Last weekend, as a present to myself for my 35th birthday, I gave myself a holiday to Delhi and Agra.
Dinner was with Atul, has wife Marina, and their two delightful children, Nikita and Prithviraj. Marina cooked a fantastic meal of an amazing mutton & potato curry, various vegetables, roti… I ate until I couldn’t force any more in. Loved staying with a family, in the midst of the normal family chaos and routine. I then visited a modern shopping area called Khan Market. Everything is vastly overpriced and it caters to tourists and after a pleasant time meandering around I was happy to leave with my wallet intact.
On my return trip through Delhi, I unfortunately had a migraine and didn’t have the ability to go shopping for spices with Marina and then make my own chai as we’d planned. VERY sad about that! I did go to visit Humayun’s Tomb en route to the airport though.
Humayun’s tomb was built in 1569 for the Murghal Emperor, Humanyun.

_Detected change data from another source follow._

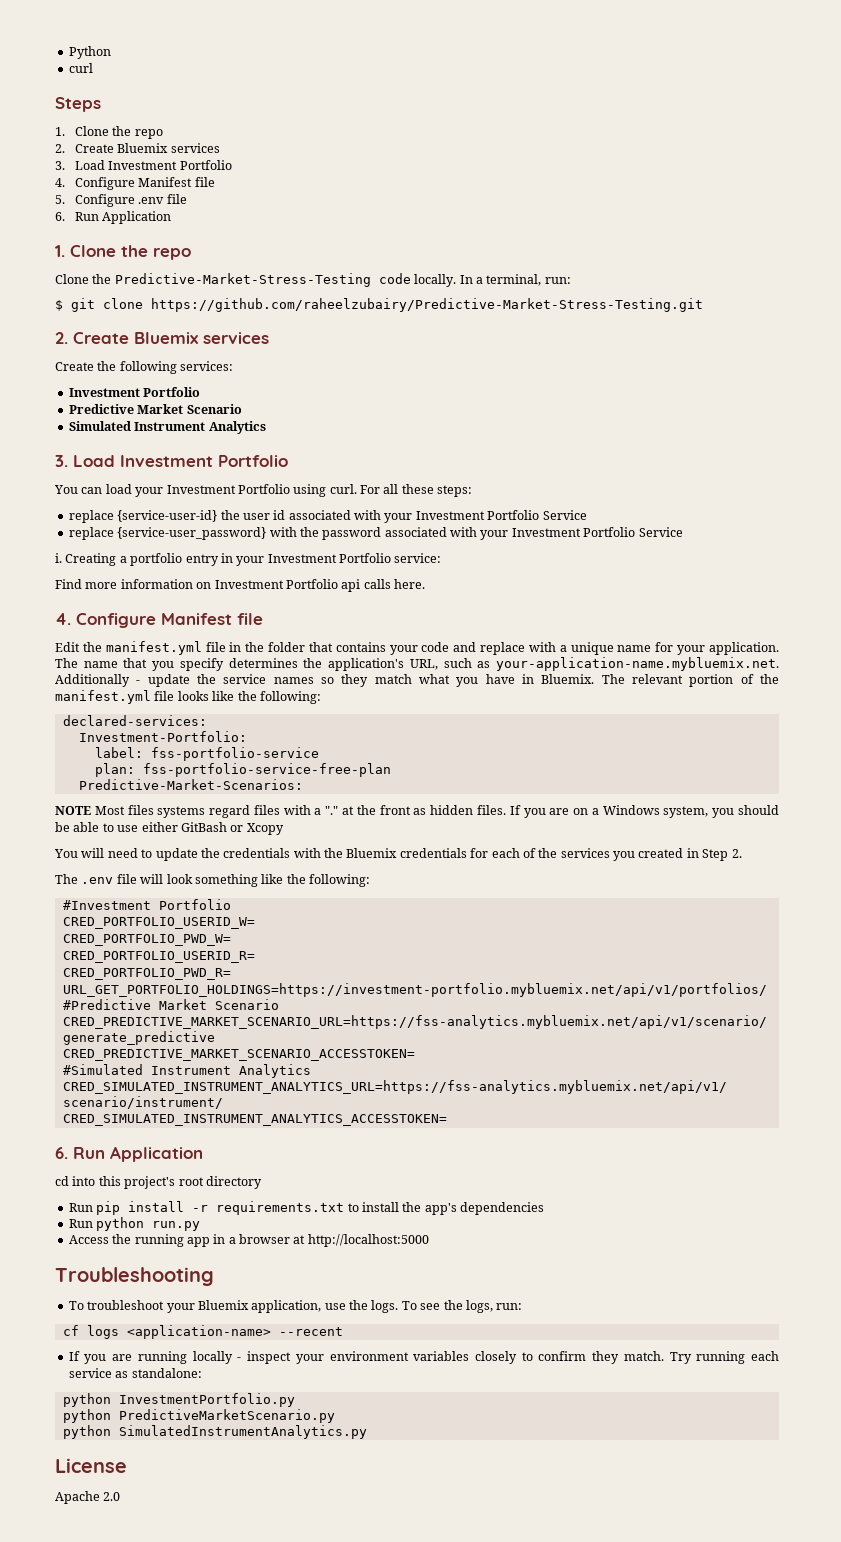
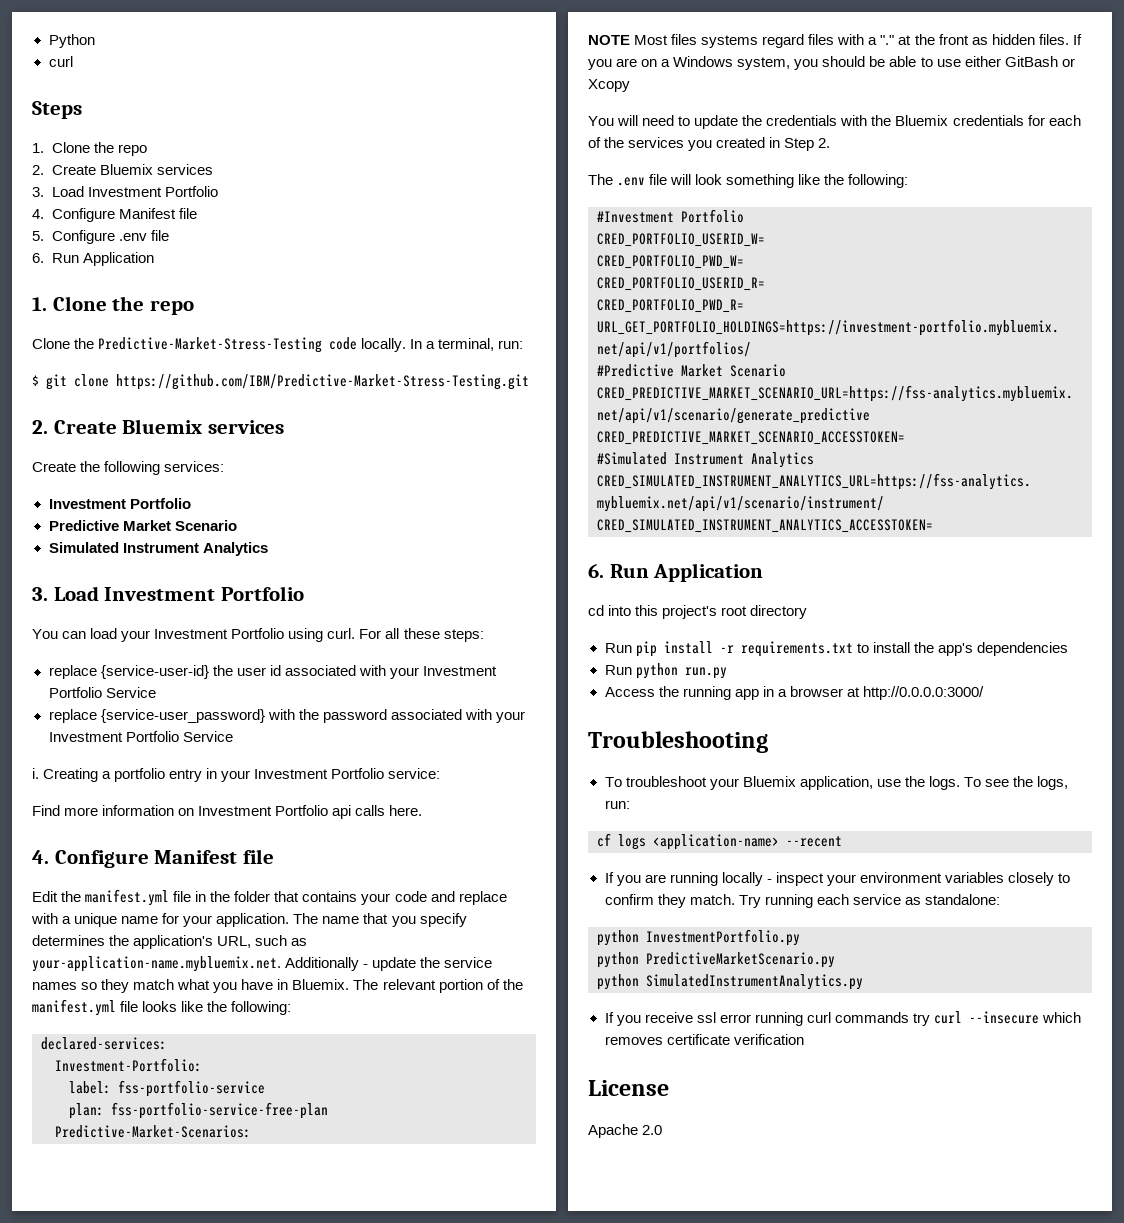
[151,298,703,312] https://github.com/raheelzubairy/Predictive-Market-Stress-Testing.git -> [116,374,529,390] https://github.com/IBM/Predictive-Market-Stress-Testing.git
[307,1234,429,1247] http://localhost:5000 -> [862,686,984,700] http://0.0.0.0:3000/
(367, 1432) none -> [604,1011,1081,1026] [604,1034,804,1045] // If you receive ssl error running curl commands try curl --insecure which removes certificate verification

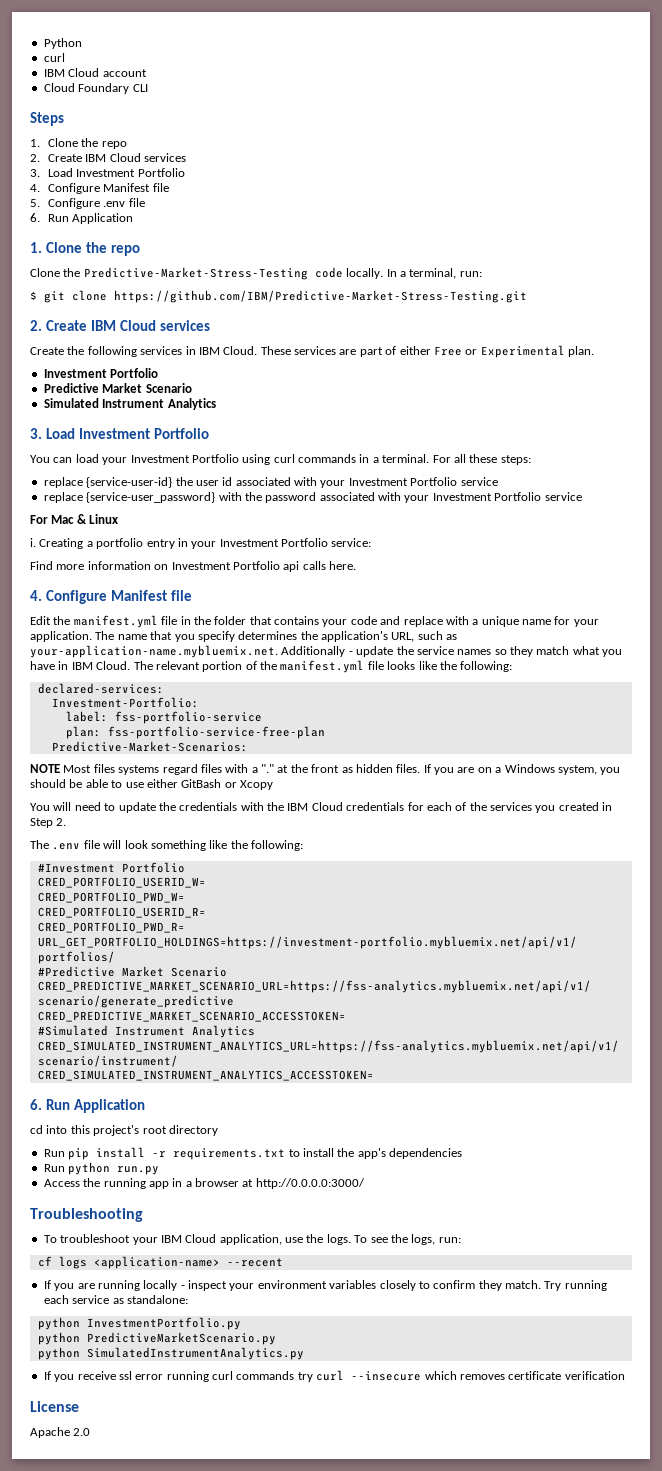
(73, 61) none -> [43,68,147,77] [43,83,148,94] // IBM Cloud account // Cloud Foundary CLI
[99,164,153,175] Bluemix -> [85,153,141,162] IBM Cloud
[122,419,203,434] Bluemix -> [90,320,156,331] IBM Cloud
[164,461,225,472] services: -> [140,345,594,358] services in IBM Cloud. These services are part of either Free or Experimental plan.
[327,628,356,639] curl. -> [273,454,430,463] curl commands in a terminal.
[105,687,156,698] Service -> [460,477,498,486] service
[182,731,233,742] Service -> [544,492,582,501] [30,514,119,524] service // For Mac & Linux
[292,979,350,990] Bluemix. -> [71,661,131,670] IBM Cloud.
[895,115,949,126] Bluemix -> [287,802,343,811] IBM Cloud
[742,776,796,787] Bluemix -> [160,1234,217,1243] IBM Cloud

As well as the major tomb, there are a few other monuments as you approach it- even one that is twenty years old than this main tomb.
Humayan died in 1556 but was originally buried in his palace. His wife demanded the tomb be built, and cost 1.5 million rupees- a substantial amount of money at the time. This site was made a world heritage site in 1993 which hastened its renovation.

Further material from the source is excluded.